→ **ACTION ITEM**
Range to copy from the entries below: the line containing "- The Delinquency" through the line containing "- Section 2. Any", inclusive. Retype only those lines, exactly, without any images.

◇ ◇ ◇ ◇

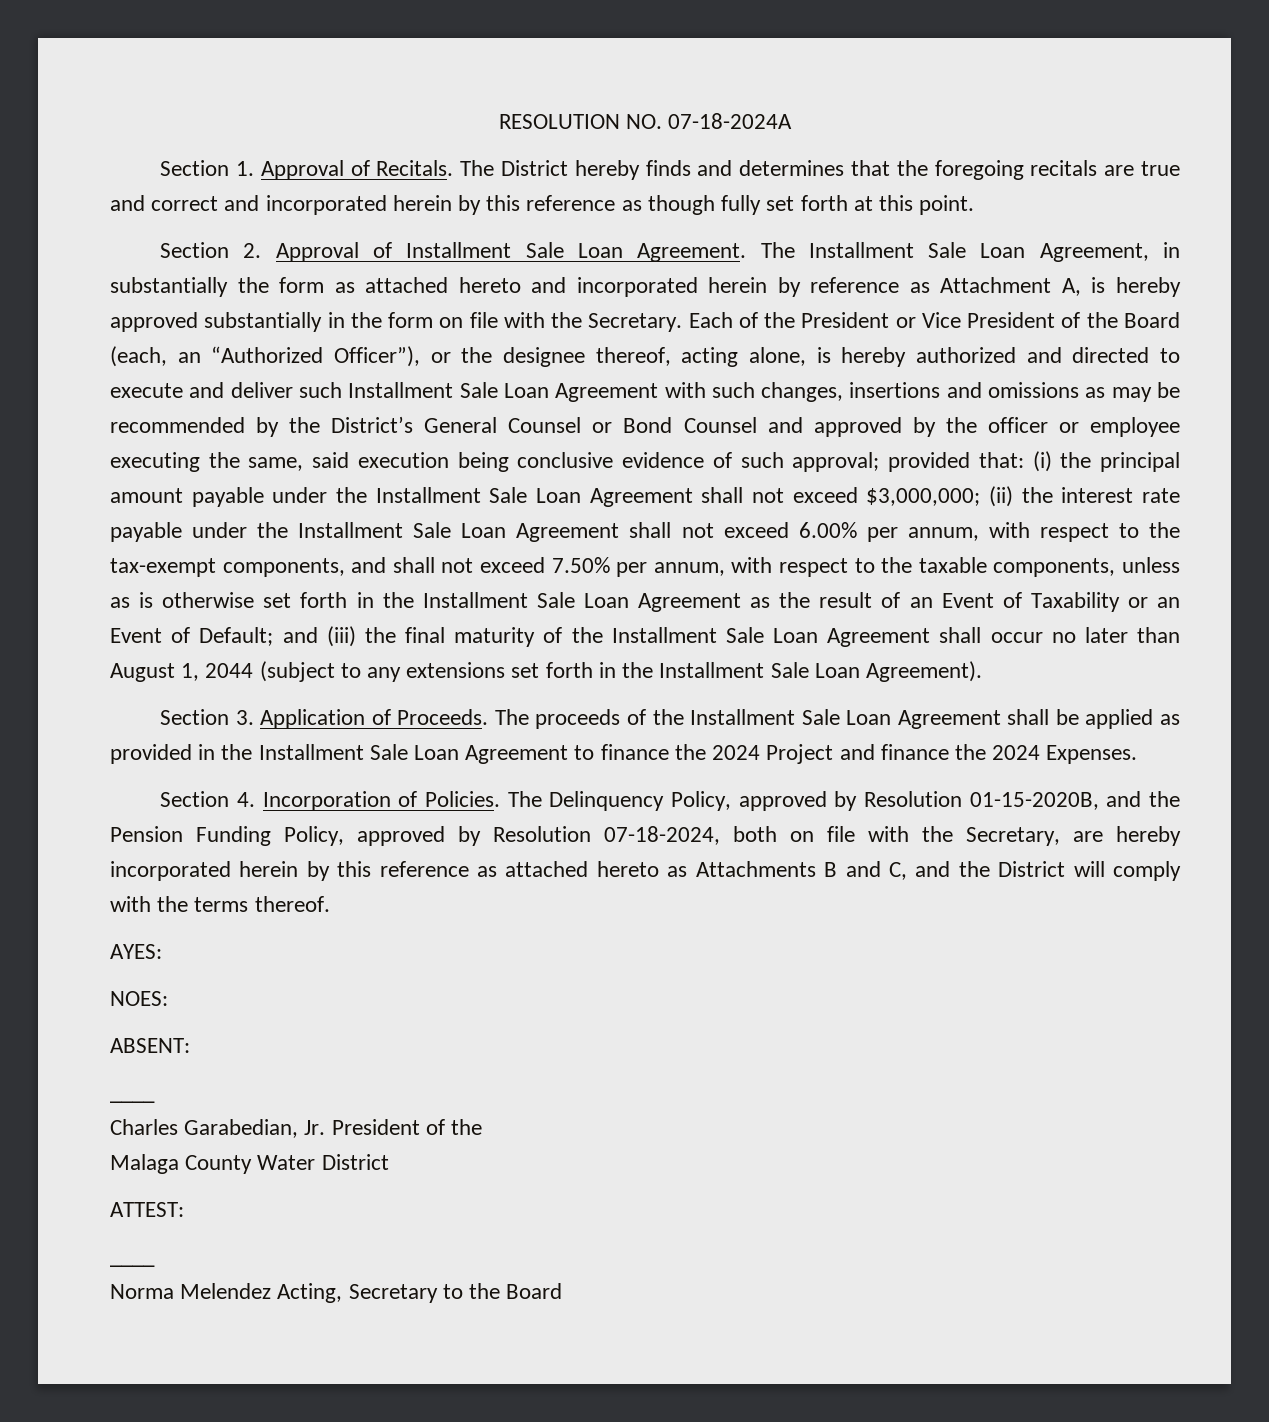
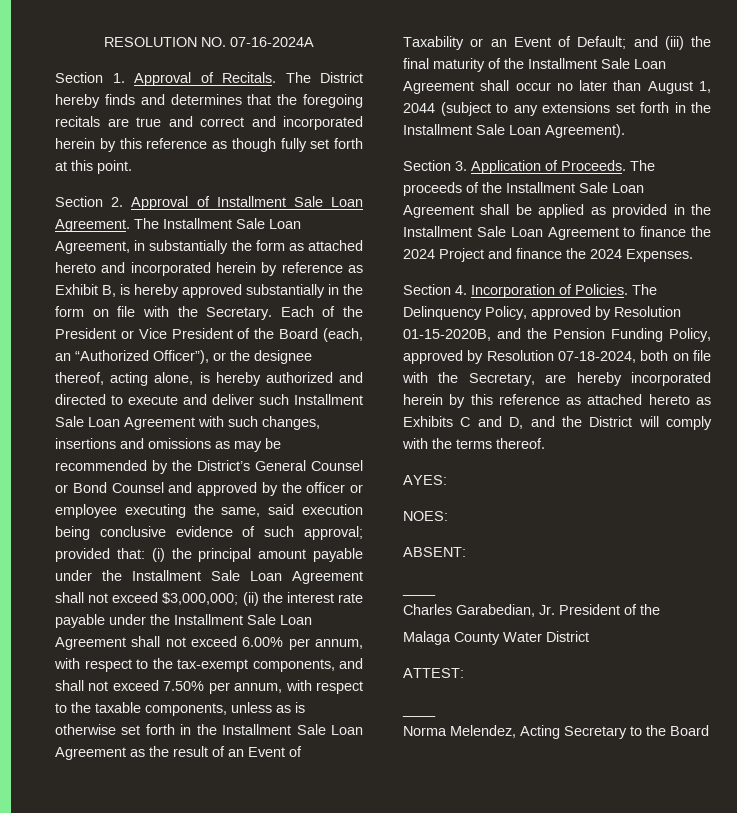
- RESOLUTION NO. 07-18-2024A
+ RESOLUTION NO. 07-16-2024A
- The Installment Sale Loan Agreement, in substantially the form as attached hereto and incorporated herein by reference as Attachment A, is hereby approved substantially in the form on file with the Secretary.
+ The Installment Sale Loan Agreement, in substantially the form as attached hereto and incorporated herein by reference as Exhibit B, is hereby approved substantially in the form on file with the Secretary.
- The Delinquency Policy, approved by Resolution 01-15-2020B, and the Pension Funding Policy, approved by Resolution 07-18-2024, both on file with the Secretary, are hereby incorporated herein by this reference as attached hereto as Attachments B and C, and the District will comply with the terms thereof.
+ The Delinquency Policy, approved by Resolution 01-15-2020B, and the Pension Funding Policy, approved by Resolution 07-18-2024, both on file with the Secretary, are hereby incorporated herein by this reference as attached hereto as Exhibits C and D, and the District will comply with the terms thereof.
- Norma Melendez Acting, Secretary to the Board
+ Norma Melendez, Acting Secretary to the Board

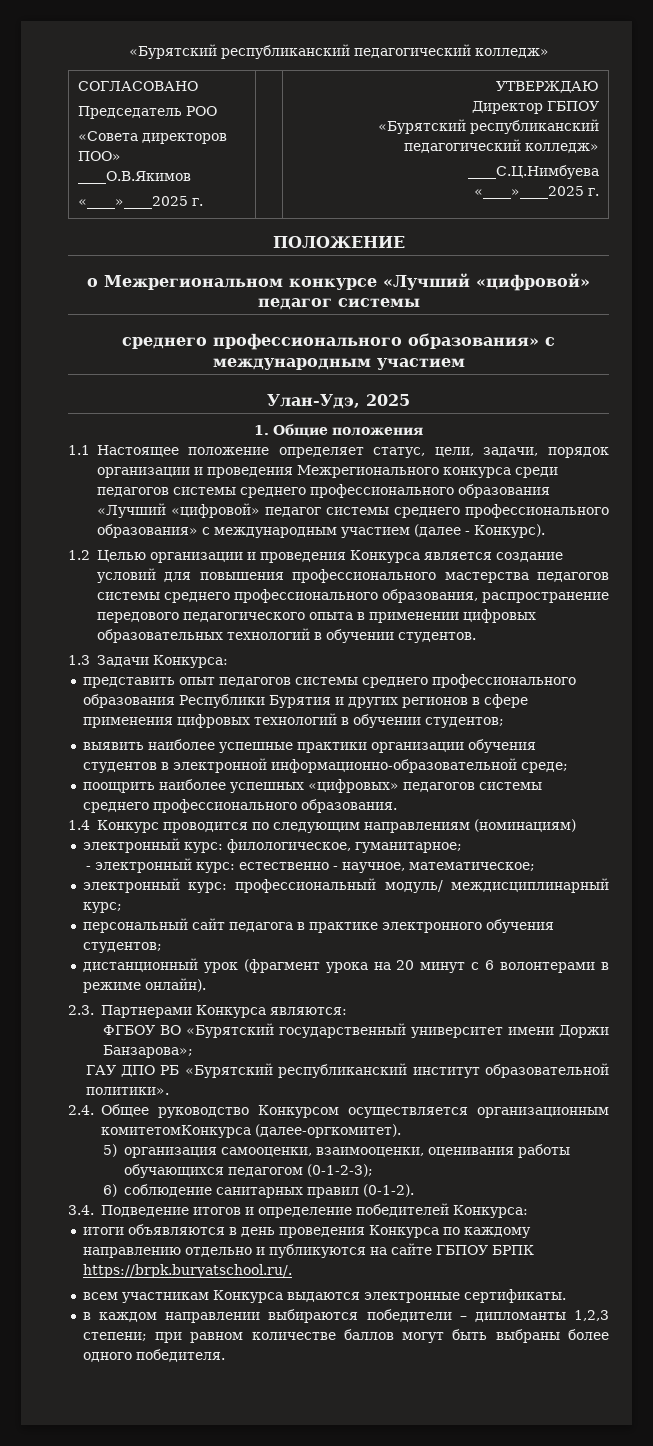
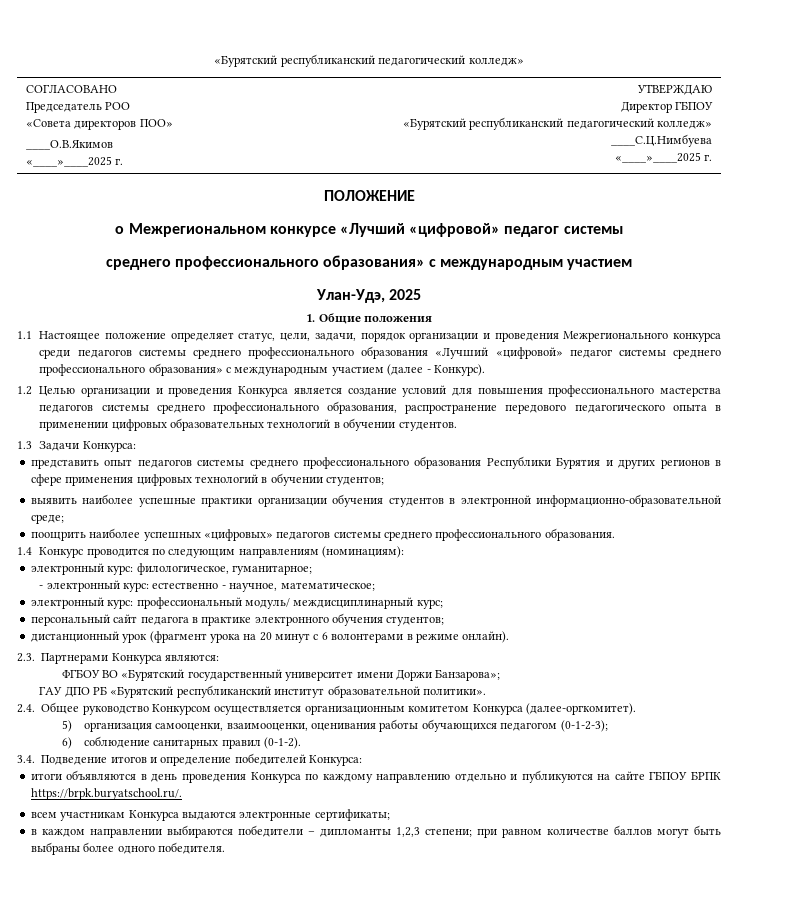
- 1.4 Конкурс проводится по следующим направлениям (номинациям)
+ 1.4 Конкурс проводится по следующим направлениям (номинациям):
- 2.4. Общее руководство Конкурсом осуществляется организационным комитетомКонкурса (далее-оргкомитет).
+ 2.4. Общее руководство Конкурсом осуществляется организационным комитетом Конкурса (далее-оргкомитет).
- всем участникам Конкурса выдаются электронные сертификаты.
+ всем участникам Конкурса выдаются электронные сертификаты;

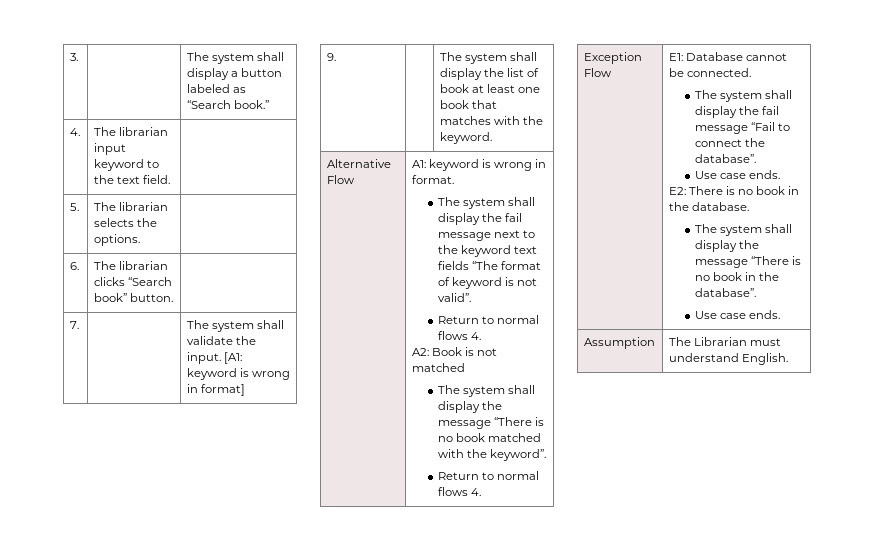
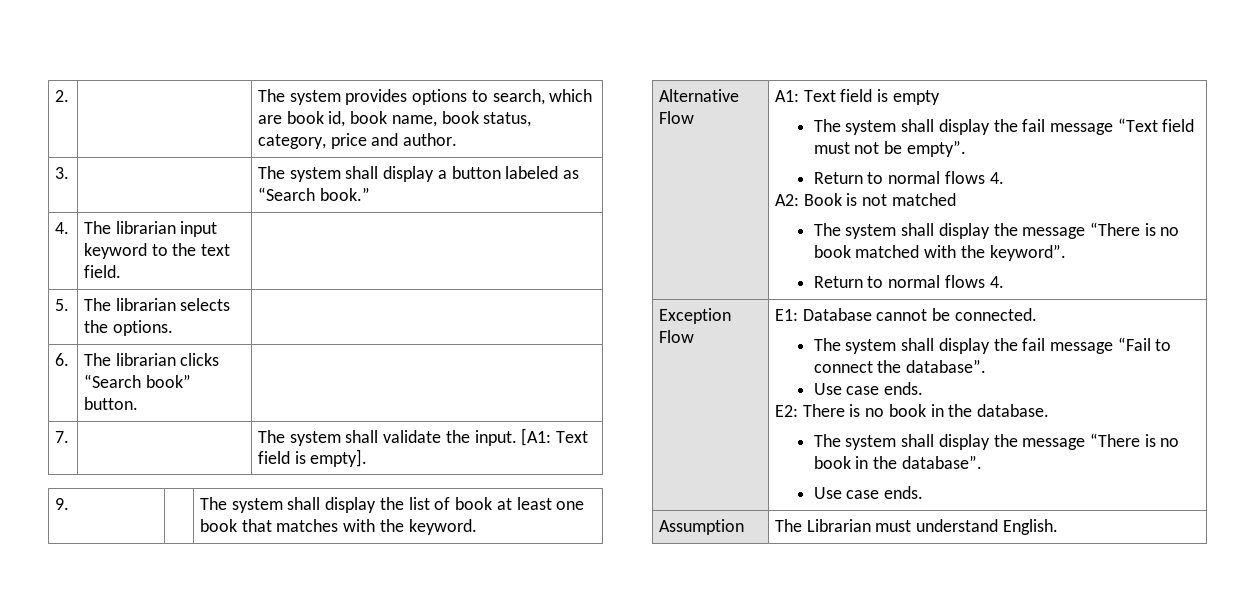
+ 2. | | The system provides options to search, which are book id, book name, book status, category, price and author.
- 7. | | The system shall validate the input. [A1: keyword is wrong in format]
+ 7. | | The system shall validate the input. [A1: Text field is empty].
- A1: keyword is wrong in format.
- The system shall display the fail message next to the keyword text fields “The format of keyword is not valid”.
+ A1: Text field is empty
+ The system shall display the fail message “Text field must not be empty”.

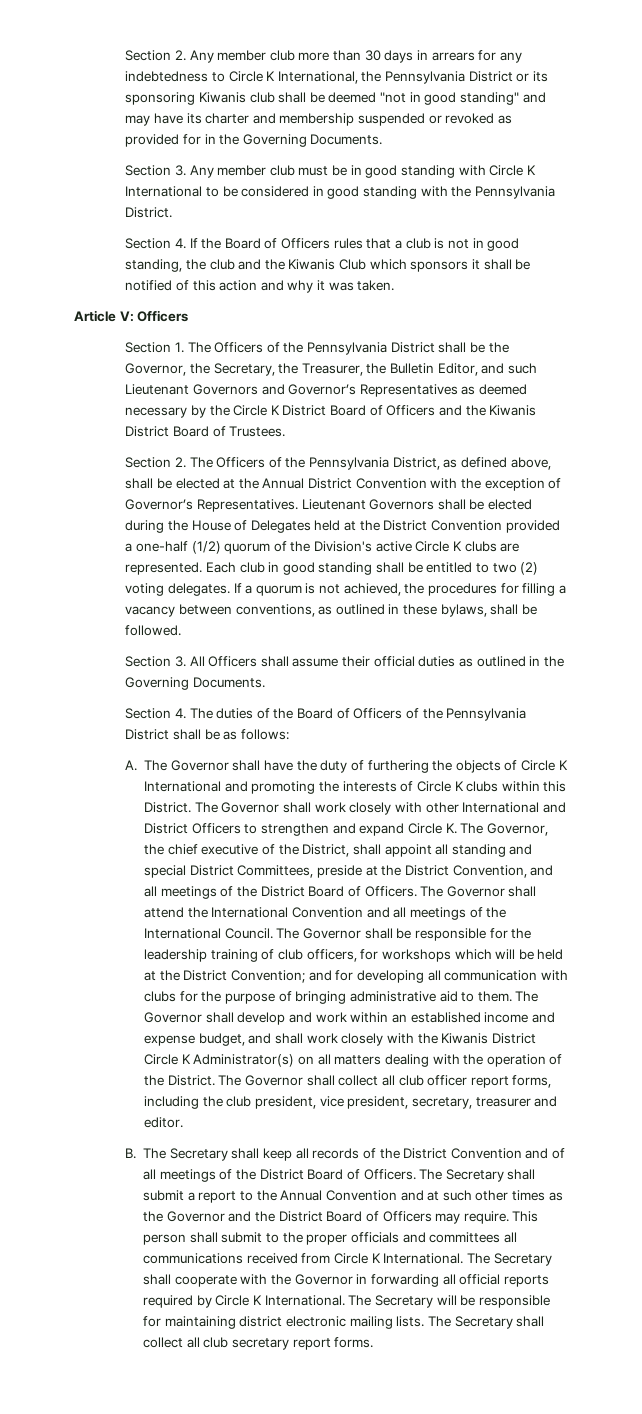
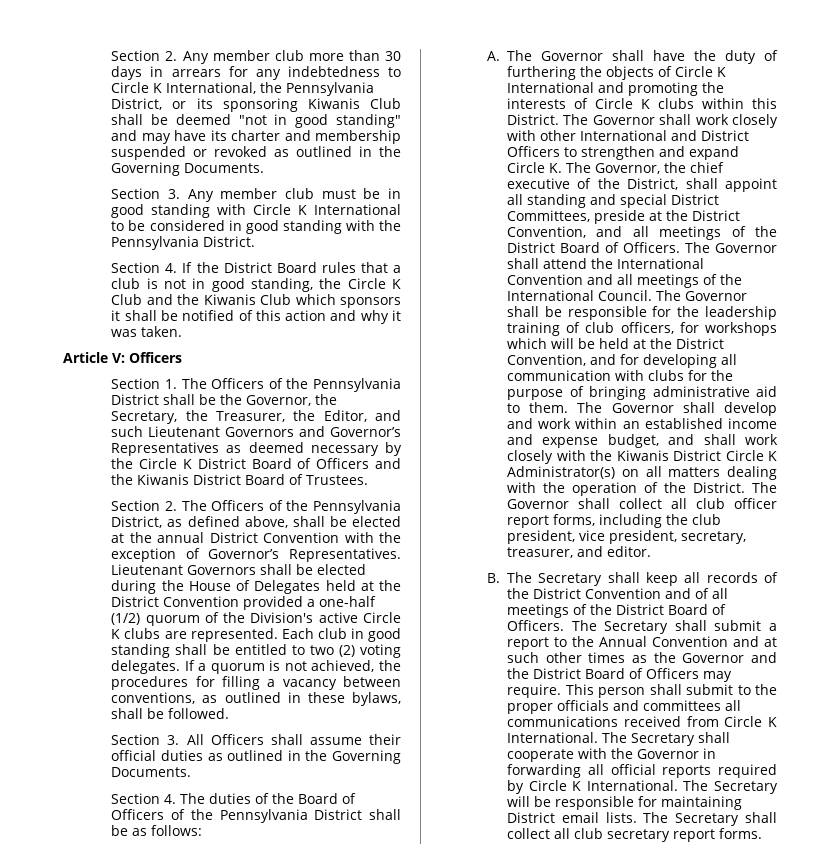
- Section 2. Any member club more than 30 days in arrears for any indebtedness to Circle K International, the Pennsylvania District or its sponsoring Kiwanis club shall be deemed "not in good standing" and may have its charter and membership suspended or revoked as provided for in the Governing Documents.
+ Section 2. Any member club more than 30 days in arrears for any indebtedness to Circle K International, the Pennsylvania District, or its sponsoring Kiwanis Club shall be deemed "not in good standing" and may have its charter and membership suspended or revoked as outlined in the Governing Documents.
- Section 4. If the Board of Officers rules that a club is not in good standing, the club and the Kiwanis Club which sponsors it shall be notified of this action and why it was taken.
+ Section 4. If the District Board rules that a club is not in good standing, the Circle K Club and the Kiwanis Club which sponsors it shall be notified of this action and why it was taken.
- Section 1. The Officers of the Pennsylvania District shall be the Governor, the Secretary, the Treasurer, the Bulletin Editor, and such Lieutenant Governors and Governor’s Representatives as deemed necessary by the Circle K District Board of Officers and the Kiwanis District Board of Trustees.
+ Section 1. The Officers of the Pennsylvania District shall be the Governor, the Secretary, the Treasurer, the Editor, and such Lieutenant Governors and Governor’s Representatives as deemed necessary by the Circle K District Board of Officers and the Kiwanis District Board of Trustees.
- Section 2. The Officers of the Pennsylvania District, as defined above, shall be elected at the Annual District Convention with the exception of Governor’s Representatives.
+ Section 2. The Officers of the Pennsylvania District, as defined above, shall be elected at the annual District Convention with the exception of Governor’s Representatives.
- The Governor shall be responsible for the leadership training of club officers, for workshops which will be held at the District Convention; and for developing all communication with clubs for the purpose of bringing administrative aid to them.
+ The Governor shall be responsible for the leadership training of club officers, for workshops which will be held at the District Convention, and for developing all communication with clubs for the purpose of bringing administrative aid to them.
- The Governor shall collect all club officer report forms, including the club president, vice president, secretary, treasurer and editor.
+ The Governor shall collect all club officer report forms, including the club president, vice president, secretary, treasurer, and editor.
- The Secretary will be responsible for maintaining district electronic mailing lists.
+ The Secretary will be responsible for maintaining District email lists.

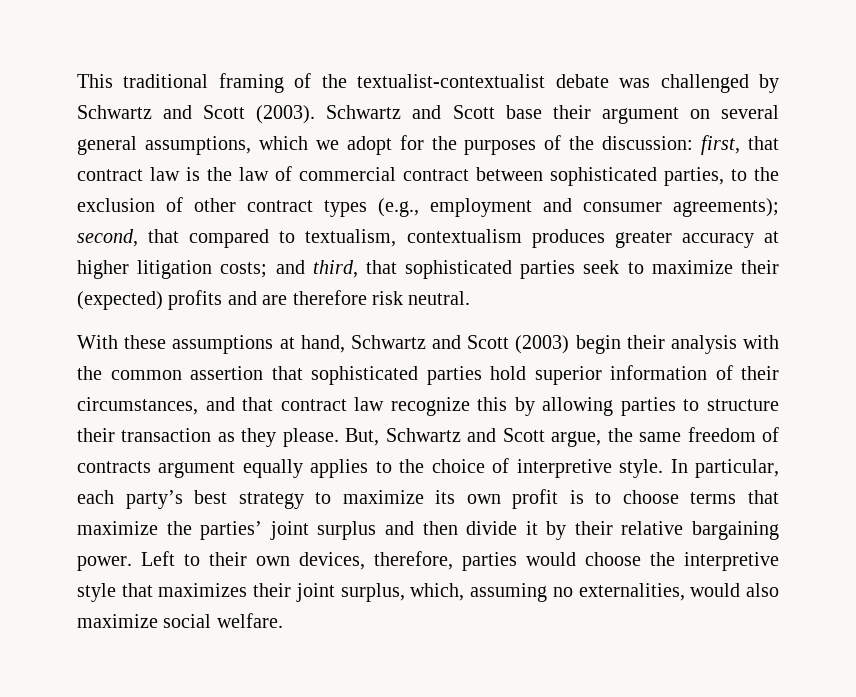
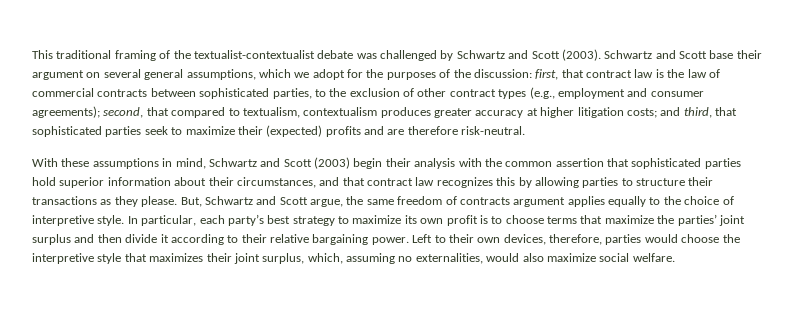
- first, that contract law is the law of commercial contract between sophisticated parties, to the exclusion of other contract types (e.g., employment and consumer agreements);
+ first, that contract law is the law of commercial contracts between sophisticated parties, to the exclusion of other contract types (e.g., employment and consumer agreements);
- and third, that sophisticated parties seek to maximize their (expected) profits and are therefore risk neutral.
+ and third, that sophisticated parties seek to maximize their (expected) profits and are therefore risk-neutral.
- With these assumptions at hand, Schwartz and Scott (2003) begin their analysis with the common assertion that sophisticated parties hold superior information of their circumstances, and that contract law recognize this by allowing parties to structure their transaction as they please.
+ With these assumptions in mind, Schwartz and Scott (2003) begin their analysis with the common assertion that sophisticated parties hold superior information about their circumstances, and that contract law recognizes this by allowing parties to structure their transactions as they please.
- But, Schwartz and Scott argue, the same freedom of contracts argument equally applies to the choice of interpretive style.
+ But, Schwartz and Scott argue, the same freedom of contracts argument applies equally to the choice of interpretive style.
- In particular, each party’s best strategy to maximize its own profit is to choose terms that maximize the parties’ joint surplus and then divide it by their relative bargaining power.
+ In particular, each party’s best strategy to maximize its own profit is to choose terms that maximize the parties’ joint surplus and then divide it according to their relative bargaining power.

◇ ◇ ◇ ◇

→ **REPLY**
- The Delinquency Policy, approved by Resolution 01-15-2020B, and the Pension Funding Policy, approved by Resolution 07-18-2024, both on file with the Secretary, are hereby incorporated herein by this reference as attached hereto as Attachments B and C, and the District will comply with the terms thereof.
+ The Delinquency Policy, approved by Resolution 01-15-2020B, and the Pension Funding Policy, approved by Resolution 07-18-2024, both on file with the Secretary, are hereby incorporated herein by this reference as attached hereto as Exhibits C and D, and the District will comply with the terms thereof.
- Norma Melendez Acting, Secretary to the Board
+ Norma Melendez, Acting Secretary to the Board

- 1.4 Конкурс проводится по следующим направлениям (номинациям)
+ 1.4 Конкурс проводится по следующим направлениям (номинациям):
- 2.4. Общее руководство Конкурсом осуществляется организационным комитетомКонкурса (далее-оргкомитет).
+ 2.4. Общее руководство Конкурсом осуществляется организационным комитетом Конкурса (далее-оргкомитет).
- всем участникам Конкурса выдаются электронные сертификаты.
+ всем участникам Конкурса выдаются электронные сертификаты;

+ 2. | | The system provides options to search, which are book id, book name, book status, category, price and author.
- 7. | | The system shall validate the input. [A1: keyword is wrong in format]
+ 7. | | The system shall validate the input. [A1: Text field is empty].
- A1: keyword is wrong in format.
- The system shall display the fail message next to the keyword text fields “The format of keyword is not valid”.
+ A1: Text field is empty
+ The system shall display the fail message “Text field must not be empty”.

- Section 2. Any member club more than 30 days in arrears for any indebtedness to Circle K International, the Pennsylvania District or its sponsoring Kiwanis club shall be deemed "not in good standing" and may have its charter and membership suspended or revoked as provided for in the Governing Documents.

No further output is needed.